Pilgrim - Our Lady of Fatima's shrine (Portugal).

Cops consult to check whether that is in their district or not

Cop 1 - And do you mind telling us where is your intended destination?

Pilgrim - Our Lady of Czestochowa's shrine (Poland).

Cop 2 - And why didn't you just take a bus?

Pilgrim - Well, environmental destruction is now regarded by some as a mortal sin and I, a pilgrim, would rather counter the mania that we see on this highway where people travel in walls of steel on 4 ribbed wheels and listen to crap pop music. They stumble, those who go in haste.

Cop 2 - Oh, I see. Well, I guess you best be on your way then (mumbles) ya loon (lunatic).

Pilgrim - Sound, but can ya do something about all them motorists beeping their horns at me. It's disturbing me prayers!

Cop 1 - (Eyes ascending to the heavens)Ah, grand so, we'll see what we can do. By the way, are your papers in order?

Pilgrim - God Bless Schengen officer, sure I'm Polish and no longer need that shite (my poetic licence)!

Cop 1 - True enough. Ok, good luck and more power to you.

Cop 2 - Take care with the traffic, we wouldn't want ya to get mowed down and have to bring your entrails the whole way to Poland.

Pilgrim - Well, they'd better watch out. I've got myself a bucket of medals from Fatima in me cart whereas they've only got air freshener hanging from their mirrors!

RTE further report that inside the pilgrim's trailer was
a converted roof luggage box, which also served as a bivouac, where the 35-year-old was carrying all he needed for the journey.
Be there any confusion from my rather derogatory dialogue, I'd like to stress I really do love pilgrims. The above was just a tongue-in-cheek attempt imagining what their interaction may have been like. It is completely fictional, and therefore I would advise you, that in the event you too are planning an epic 3,000 km journey for whatever reason, then the above interaction with a cop would most likely turn out adversely for you.

There is an element(to understate) of lunacy to pilgrims which I am fascinated by, and I admire greatly their passion and inner-drive.

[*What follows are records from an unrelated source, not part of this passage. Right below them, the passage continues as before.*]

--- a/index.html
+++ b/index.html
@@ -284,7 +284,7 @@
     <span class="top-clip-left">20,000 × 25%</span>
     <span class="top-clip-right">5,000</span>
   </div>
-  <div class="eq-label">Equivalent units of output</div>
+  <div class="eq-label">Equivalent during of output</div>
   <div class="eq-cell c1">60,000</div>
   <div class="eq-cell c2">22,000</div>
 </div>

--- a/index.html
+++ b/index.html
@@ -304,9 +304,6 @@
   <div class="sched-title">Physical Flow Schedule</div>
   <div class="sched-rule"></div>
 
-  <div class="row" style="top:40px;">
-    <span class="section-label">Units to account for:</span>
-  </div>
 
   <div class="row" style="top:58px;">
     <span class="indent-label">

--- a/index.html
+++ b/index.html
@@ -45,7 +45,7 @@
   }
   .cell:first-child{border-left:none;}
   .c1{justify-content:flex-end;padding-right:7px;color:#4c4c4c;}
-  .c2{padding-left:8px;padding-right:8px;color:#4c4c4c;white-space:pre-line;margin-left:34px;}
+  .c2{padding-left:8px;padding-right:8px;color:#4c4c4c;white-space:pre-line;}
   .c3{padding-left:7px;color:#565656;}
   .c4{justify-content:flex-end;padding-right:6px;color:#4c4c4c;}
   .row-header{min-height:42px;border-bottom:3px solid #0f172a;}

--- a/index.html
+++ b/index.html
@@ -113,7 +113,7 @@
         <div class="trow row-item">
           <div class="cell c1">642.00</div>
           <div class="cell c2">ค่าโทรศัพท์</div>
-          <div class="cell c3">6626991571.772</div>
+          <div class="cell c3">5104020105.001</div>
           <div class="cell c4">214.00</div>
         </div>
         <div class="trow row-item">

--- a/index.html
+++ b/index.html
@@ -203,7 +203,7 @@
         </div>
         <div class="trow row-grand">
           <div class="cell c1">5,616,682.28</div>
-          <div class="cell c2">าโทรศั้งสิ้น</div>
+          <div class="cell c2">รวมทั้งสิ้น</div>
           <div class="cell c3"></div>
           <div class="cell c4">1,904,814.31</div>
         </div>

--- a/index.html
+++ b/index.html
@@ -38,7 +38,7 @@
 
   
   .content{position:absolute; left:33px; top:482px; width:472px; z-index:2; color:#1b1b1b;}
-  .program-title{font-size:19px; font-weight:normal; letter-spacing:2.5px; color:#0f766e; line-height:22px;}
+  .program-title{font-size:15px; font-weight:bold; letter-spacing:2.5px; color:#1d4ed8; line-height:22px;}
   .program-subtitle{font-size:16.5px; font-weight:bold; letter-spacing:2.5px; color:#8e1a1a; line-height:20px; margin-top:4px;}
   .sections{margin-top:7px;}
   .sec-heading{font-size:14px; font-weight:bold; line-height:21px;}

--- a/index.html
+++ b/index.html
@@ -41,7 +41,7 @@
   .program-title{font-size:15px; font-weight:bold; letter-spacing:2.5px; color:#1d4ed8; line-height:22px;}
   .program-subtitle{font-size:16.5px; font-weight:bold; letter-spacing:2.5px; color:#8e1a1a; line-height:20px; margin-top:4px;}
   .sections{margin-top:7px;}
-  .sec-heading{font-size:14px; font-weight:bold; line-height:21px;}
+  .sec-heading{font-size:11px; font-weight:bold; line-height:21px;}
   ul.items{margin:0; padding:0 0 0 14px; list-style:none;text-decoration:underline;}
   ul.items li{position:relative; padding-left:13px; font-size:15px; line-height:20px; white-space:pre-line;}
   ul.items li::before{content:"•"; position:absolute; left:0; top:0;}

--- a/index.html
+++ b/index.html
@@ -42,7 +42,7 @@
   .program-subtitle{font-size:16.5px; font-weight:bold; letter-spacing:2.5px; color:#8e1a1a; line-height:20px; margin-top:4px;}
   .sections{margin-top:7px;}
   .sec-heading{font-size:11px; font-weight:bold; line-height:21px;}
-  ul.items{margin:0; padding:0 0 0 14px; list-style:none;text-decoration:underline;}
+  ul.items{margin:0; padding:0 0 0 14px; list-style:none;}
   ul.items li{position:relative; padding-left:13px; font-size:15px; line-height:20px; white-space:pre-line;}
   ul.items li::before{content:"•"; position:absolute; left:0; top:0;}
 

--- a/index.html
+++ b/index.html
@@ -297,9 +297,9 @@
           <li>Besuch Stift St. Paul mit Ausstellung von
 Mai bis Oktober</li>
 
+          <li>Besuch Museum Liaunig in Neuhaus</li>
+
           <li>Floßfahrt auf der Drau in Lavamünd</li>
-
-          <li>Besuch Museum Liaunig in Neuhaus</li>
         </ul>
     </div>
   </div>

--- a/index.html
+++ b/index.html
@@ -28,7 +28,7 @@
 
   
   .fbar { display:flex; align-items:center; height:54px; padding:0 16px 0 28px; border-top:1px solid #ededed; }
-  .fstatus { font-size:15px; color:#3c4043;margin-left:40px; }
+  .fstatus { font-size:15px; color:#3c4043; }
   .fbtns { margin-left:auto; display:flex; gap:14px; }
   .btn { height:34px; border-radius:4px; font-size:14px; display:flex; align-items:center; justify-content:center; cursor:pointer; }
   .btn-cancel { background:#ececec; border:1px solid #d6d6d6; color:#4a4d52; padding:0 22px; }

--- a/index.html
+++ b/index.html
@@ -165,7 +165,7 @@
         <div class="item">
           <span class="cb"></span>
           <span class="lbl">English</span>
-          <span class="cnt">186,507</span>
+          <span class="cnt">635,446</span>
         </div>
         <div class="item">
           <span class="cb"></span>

So whoever that 35 year old Polish pilgrim is, I wish him safe travel and much respect.


geez said…

They're the sane ones!
geez said…
The ones who don't wear suits or uniforms, of course.
varus said…
I likewise have been a bit of an infrequent vistor to the web. However, rest assured i have read everything you have produced and enjoyed it a lot.
Damien Moran said…

I thought as much Geez - please pardon my doubts.

I'd like to find out if there has been anything about this guy in Polish newspapers.

I made up the part that he was heading to Czest. I guess he'll be heading straight home to take a bath and get some decent grub.

Varus, I find the web is multi-pronged fork that can sap the hell outta ya and time with your missus, cat, dog, etc. or is such an amazing tool where I can improve my guitar skills with youtube lessons, etc. But I just can't find the balance.

I can't wait to go to Mazury next week and get the hell away from the screen!

Thankfully we recently got rid of the big telly from our sitting room areas that all our furniture was pointing towards. Though there is small one in the bedroom. Good part is though that we just conk out there and therefore telly-watching time has reduced 90%.

What a relief not having Polish soaps on, though I used to fool myself thinking, "Ah, sure I'll pick up Polish if it's on in the background!"